W przedostatniej kolejce zawodnicy Beskidu zapewnili sobie(o ile liczenie nie zawodzi) utrzymanie w V lidze w sezonie 2024/2025. Gracze Bartosza Woźniaka w ostatnim wyjazdowym spotkaniu w tym sezonie pokonali MKS Iskra Pszczyna 1:2(1:2). Bramki dla Beskidu zdobywali Cezary Ferfecki oraz Jakub Fiedor.
Beskid: K. Krucek, Matykiewicz, Ferfecki(78′ Chrapek), Pater, Dudajek, Kotrys, Padło, Zątek(68′ Szczyrba), J. Krucek(46′ Waliczek), Zwardoń(46′ Małkowski), Fiedor(80′ Niedzielski)
Żółta kartka: Matykiewicz
W 3 minucie nieprzepisowo rywala w polu karnym Beskidu zatrzymał Daniel Pater co zauważył sędzia i wskazał na rzut karny, który w czwartej minucie na bramkę zamienił zawodnik gospodarzy. W 8 minucie Kamil Kotrys zagrał piłkę do wbiegającego w pole karne Tomasza Zwardonia, którego strzał na rzut rożny wybił bramkarz Iskry. W 10 minucie Krystian Dudajek dograł piłkę z prawej strony w pole karne gospodarzy, gdzie Jakub Fiedor będąc dwa metry przed bramką nie trafił w piłkę. W 19 minucie po zagraniu długiej piłki przez Huberta Matykiewicza błąd popełnił wychodzący z bramki bramkarz gospodarzy, dzięki czemu w dogodnej sytuacji znalazł się Jakub Fiedor, lecz podanie gracza Beskidu było niecelne.
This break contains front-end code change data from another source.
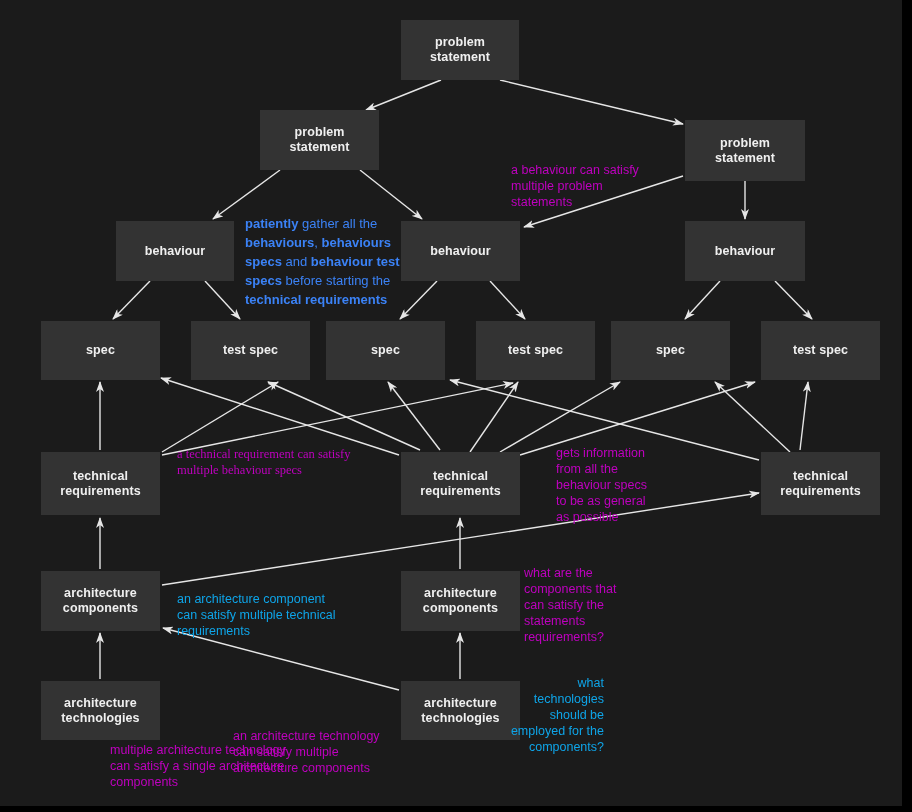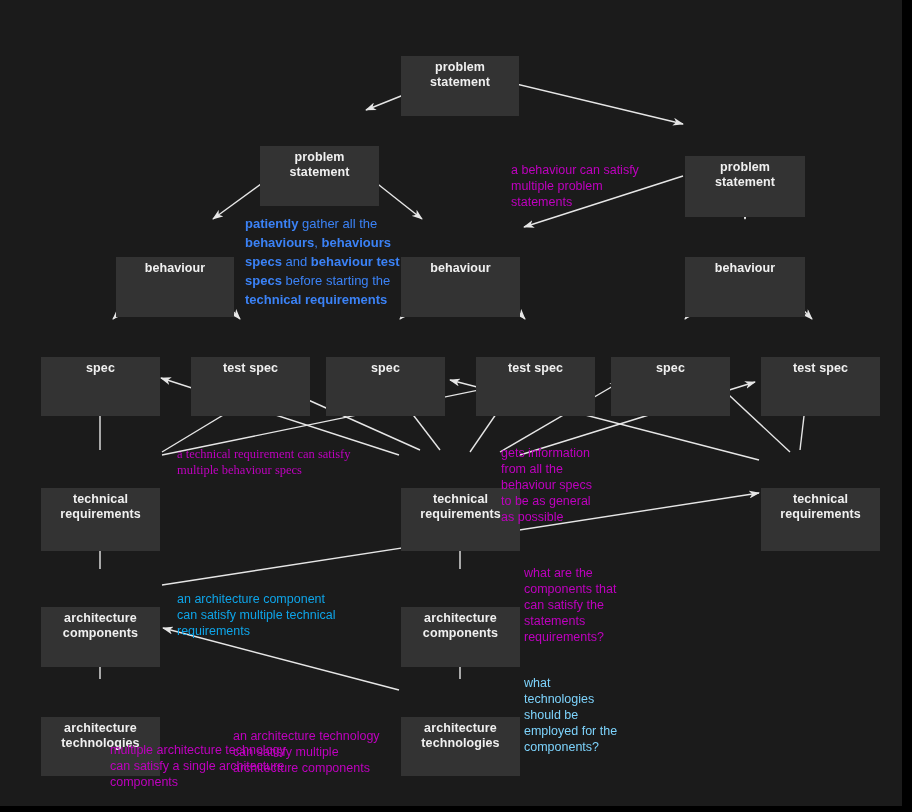--- a/index.html
+++ b/index.html
@@ -28,29 +28,29 @@
     top: 0;
     width: 902px;
     height: 806px;
     pointer-events: none;
   }
   .node {
     position: absolute;
     background: #333333;
     color: #f0f0f0;
     display: flex;
+    align-items: center;
     justify-content: center;
     text-align: center;
     font-size: 12.5px;
     font-weight: bold;
     line-height: 15px;
     letter-spacing: 0.1px;
     box-sizing: border-box;
-    padding: 4px 6px;
-    margin-top: 36px;
+    padding: 10px 6px;
   }
   .note {
     position: absolute;
     color: #bf00bf;
     font-size: 12.5px;
     line-height: 16px;
     white-space: pre-line;
     font-weight: normal;
   }
   .note.strongish {
@@ -165,20 +165,20 @@
       </div>
       <div class="node" style="left: 401px; top: 681px; width: 119px; height: 59px; background: rgb(51, 51, 51); color: rgb(240, 240, 240);">
         <span style="white-space: pre-line;">architecture
 technologies</span>
       </div>
     </div>
   <div id="note-group">
       <div class="note strongish" style="left: 245px; top: 214px; width: 155px; color: #3b82f6; white-space: normal;"><b>patiently</b><span> gather all the </span><b>behaviours</b><span>, </span><b>behaviours specs</b><span> and </span><b>behaviour test specs</b><span> before starting the </span><b>technical requirements</b></div>
       <div class="note" style="left: 511px; top: 162px; width: 140px; color: rgb(191, 0, 191); white-space: normal;">a behaviour can satisfy multiple problem statements</div>
       <div class="note" style="left: 177px; top: 446px; width: 175px; color: rgb(191, 0, 191); white-space: normal; font-family: Liberation Serif, serif;">a technical requirement can satisfy multiple behaviour specs</div>
-      <div class="note" style="left: 501px; top: 445px; width: 100px; color: rgb(191, 0, 191); white-space: normal;">gets information from all the behaviour specs to be as general as possible</div>
+      <div class="note" style="left: 556px; top: 445px; width: 100px; color: rgb(191, 0, 191); white-space: normal;">gets information from all the behaviour specs to be as general as possible</div>
       <div class="note" style="left: 177px; top: 591px; width: 170px; color: #0ea5e9; white-space: normal;">an architecture component can satisfy multiple technical requirements</div>
       <div class="note" style="left: 524px; top: 565px; width: 100px; color: rgb(191, 0, 191); white-space: normal;">what are the components that can satisfy the statements requirements?</div>
       <div class="note" style="left: 233px; top: 688px; width: 160px; color: rgb(191, 0, 191); white-space: normal; margin-top: 40px;">an architecture technology can satisfy multiple architecture components</div>
-      <div class="note" style="left: 524px; top: 675px; width: 100px; color: #7dd3fc; white-space: normal;">what technologies should be employed for the components?</div>
+      <div class="note" style="left: 504px; top: 675px; width: 100px; color: #0ea5e9; white-space: normal; text-align: right;">what technologies should be employed for the components?</div>
       <div class="note" style="left: 110px; top: 742px; width: 195px; color: rgb(191, 0, 191); white-space: normal;">multiple architecture technology can satisfy a single architecture components</div>
     </div>
 </div>
 
 </body></html>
W 21 minucie skoczowianie doprowadzili do wyrównania. Przed polem karnym piłkę zagraną przez Kamila Kotrysa otrzymał Cezary Ferfecki. Gracz Beskidu wszedł z piłką w pole karne i potężnym strzałem nie dał szans bramkarzowi Iskry na udaną interwencję. W 27 minucie skoczowianie zagrozili bramce gospodarzy, jednak strzał Tomasza Zwardonia był niecelny. W 32 minucie po błędzie Beskidu z akcją wyszli gospodarze, lecz strzał rywala okazał się niecelny. W 37 minucie strzał rywala z rzutu wolnego na rzut rożny sparował Konrad Krucek. Minutę później z dystansu na bramkę Beskidu uderzył zawodnik Iskry, jednak strzał okazał się niecelny. W doliczonym czasie pierwszej części gry Kamil Kotrys dograł piłkę w pole karne Iskry, gdzie odnalazł się Jakub Fiedor, który wyprowadził Beskid na prowadzenie.
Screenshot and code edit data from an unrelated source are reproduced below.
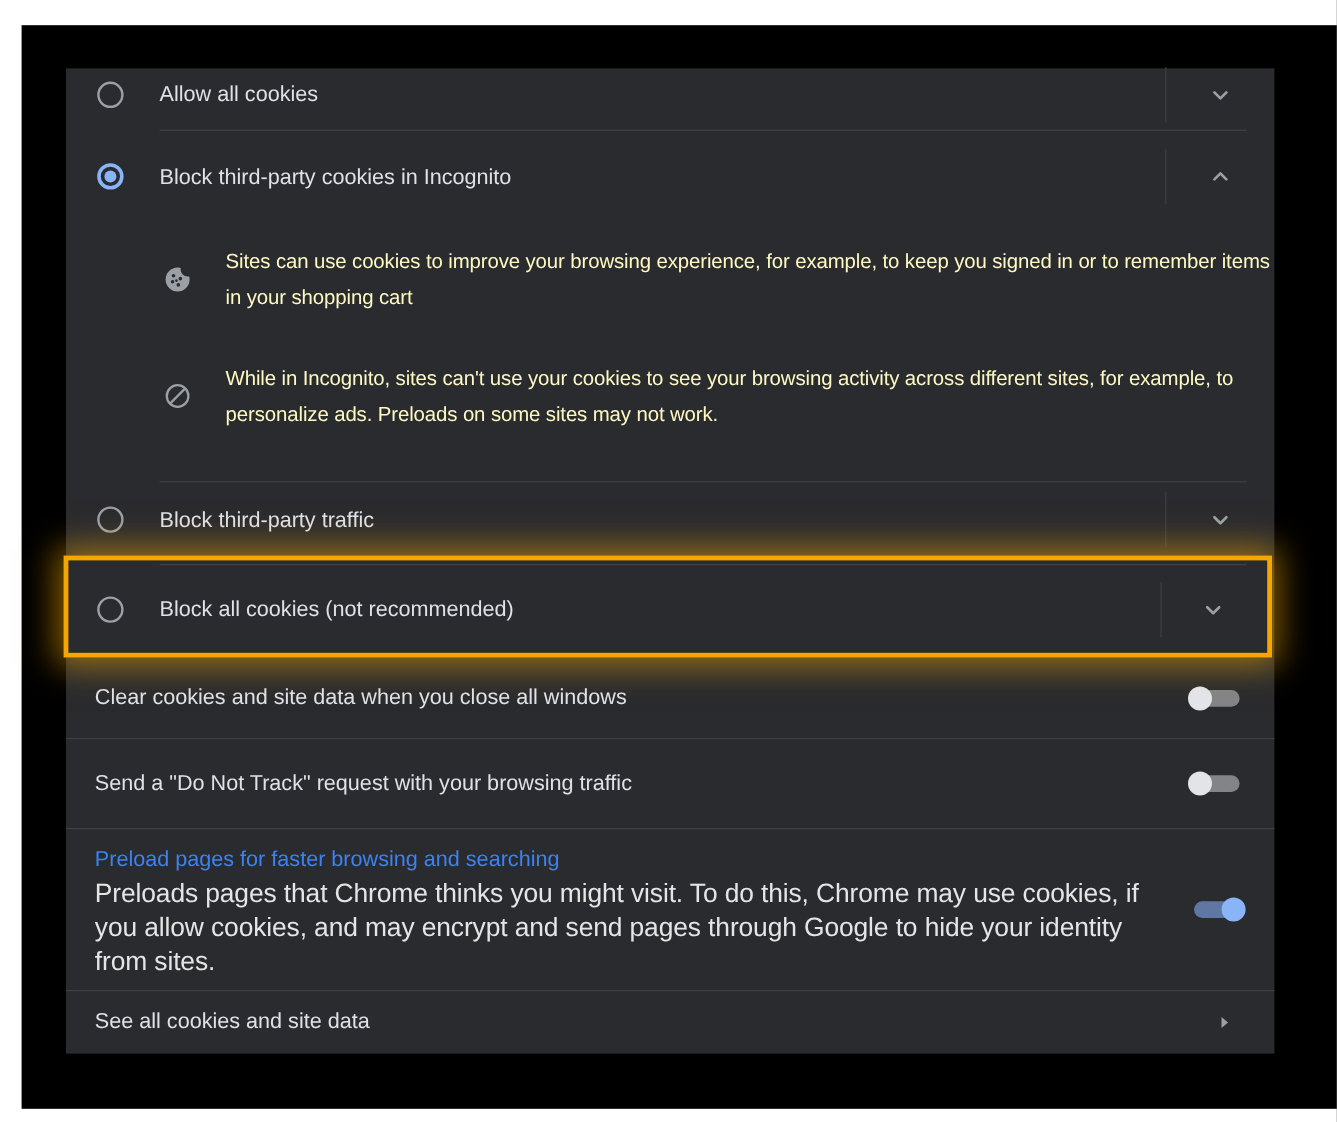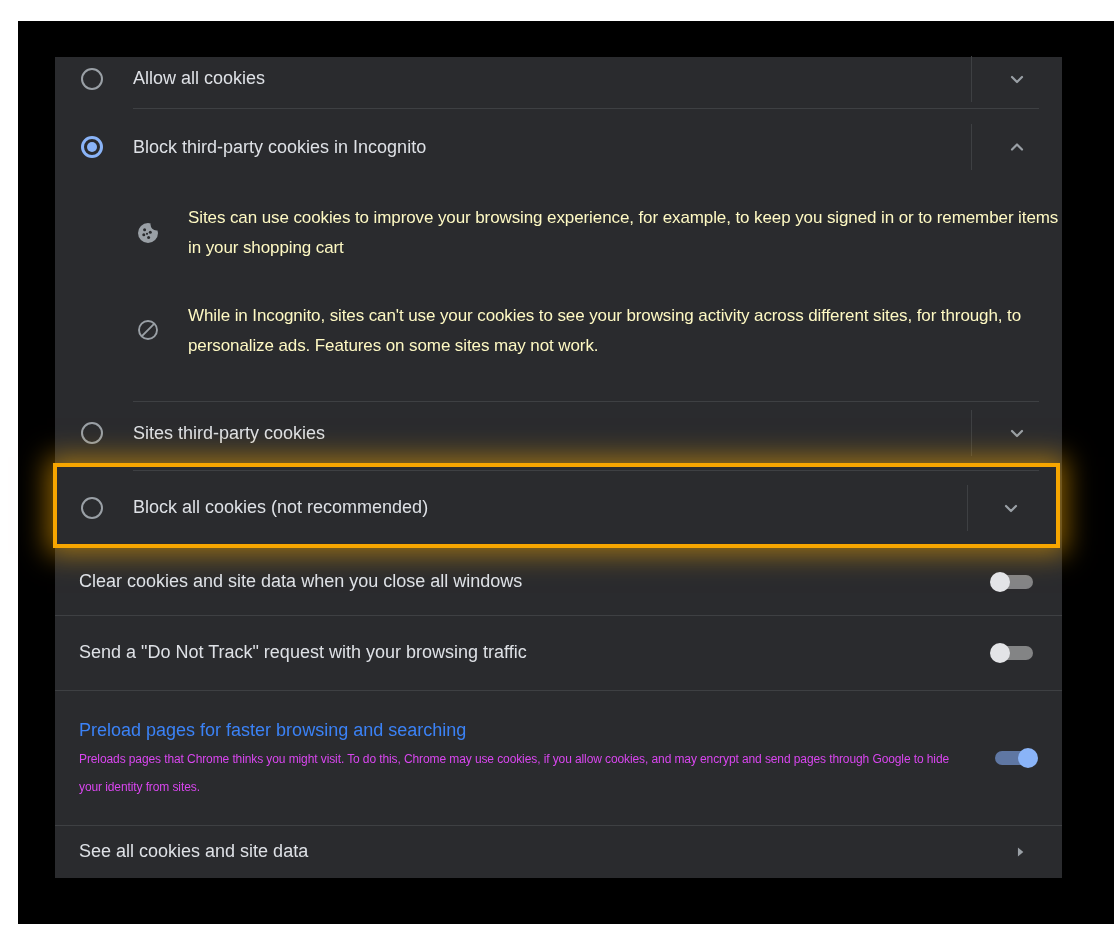--- a/index.html
+++ b/index.html
@@ -39,21 +39,21 @@
   .highlight-box .radio{left:24px;}
   .highlight-box .radio-label{left:76px;}
   .highlight-box .expand-divider{right:88px;}
 
   
   .setting-row{position:absolute;left:0;width:100%;box-sizing:border-box;
                display:flex;align-items:center;padding:0 24px;}
   .setting-label{color:#dee1e6;font-size:18px;flex:1;}
   .setting-stack{flex:1;padding-right:30px;}
   .setting-title{color:#3b82f6;font-size:18px;line-height:30px;}
-  .setting-desc{color:#d946ef;font-size:12px;line-height:28px;letter-spacing:-0.1px;max-width:880px;}
+  .setting-desc{color:#e5e5e5;font-size:22px;line-height:28px;letter-spacing:-0.1px;max-width:880px;}
 
   
   .toggle{position:relative;width:48px;height:22px;flex:none;cursor:pointer;}
   .toggle .track{position:absolute;left:5px;right:5px;top:4px;height:14px;border-radius:7px;}
   .toggle .knob{position:absolute;top:1px;width:20px;height:20px;border-radius:50%;}
   .toggle.off .track{background:rgba(255,255,255,0.42);}
   .toggle.off .knob{left:0;background:#e3e4e7;}
   .toggle.on .track{background:#5f77a3;}
   .toggle.on .knob{right:0;background:#8ab4f8;}
 
@@ -97,27 +97,27 @@
       <circle cx="7.8" cy="13.8" r="1.5" fill="#2a2b2e"></circle>
       <circle cx="12.6" cy="16.4" r="1.5" fill="#2a2b2e"></circle>
       <circle cx="11" cy="12.8" r="1.1" fill="#2a2b2e"></circle>
     </svg>
     <div class="detail-text" style="top:146px;">Sites can use cookies to improve your browsing experience, for example, to keep you signed in or to remember items in your shopping cart</div>
 
     <svg class="detail-icon" style="top:261px;" width="24" height="24" viewBox="0 0 24 24">
       <circle cx="12" cy="12" r="9" fill="none" stroke="#9aa0a6" stroke-width="1.9"></circle>
       <line x1="5.9" y1="18.1" x2="18.1" y2="5.9" stroke="#9aa0a6" stroke-width="1.9"></line>
     </svg>
-    <div class="detail-text" style="top:244px;">While in Incognito, sites can't use your cookies to see your browsing activity across different sites, for through, to personalize ads. Features on some sites may not work.</div>
+    <div class="detail-text" style="top:244px;">While in Incognito, sites can't use your cookies to see your browsing activity across different sites, for example, to personalize ads. Preloads on some sites may not work.</div>
 
     <div class="sep-inset" style="top:344px;"></div>
 
     <div class="radio-row" style="top:345px;height:62px;">
       <span class="radio"></span>
-      <span class="radio-label">Sites third-party cookies</span>
+      <span class="radio-label">Block third-party traffic</span>
       <span class="expand-divider"></span>
       <button class="expand-btn">
         <svg width="24" height="24" viewBox="0 0 24 24">
           <path d="M7 10 L12 15 L17 10" fill="none" stroke="#9aa0a6" stroke-width="2.2" stroke-linecap="round" stroke-linejoin="round"></path>
         </svg>
       </button>
     </div>
 
     <div class="highlight-box">
       <div class="sep-inset"></div>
Po zmianie stron pierwsi zagrozili gospodarze. W 47 minucie Konrad Krucek zablokował strzał rywala wybijając piłkę na rzut rożny. W 48 minucie po dograniu piłki w pole karne Beskidu skoczowianie oddalili niebezpieczeństwo wybijając piłkę na rzut rożny. W 49 minucie piłkę na lewej stronie otrzymał Adam Waliczek, który minął rywala i oddał strzał, jednak bramkarz odbił piłkę uderzoną przez zawodnika Beskidu. W 55 minucie z rzutu wolnego uderzył futbolówkę Cezary Ferfecki, jednak bramkarz odbił strzał zawodnika Beskidu. Minutę później ponownie Cezary Ferfecki uderzał na bramkę Iskry, jednak bramkarz odbił piłkę. Piłka spadła pod nogi Daniela Patera, którego strzał zatrzymał się na słupku. W 64 minucie piłkę uderzoną przez rywala z bocznego sektora boiska odbił Konrad Krucek utrzymując Beskid na prowadzeniu. W 76 minucie po dośrodkowaniu piłki w pole karne Beskidu z najbliższej odległości na bramkę Konrada Krucka uderzył rywal, lecz bramkarz Beskidu odbił strzał.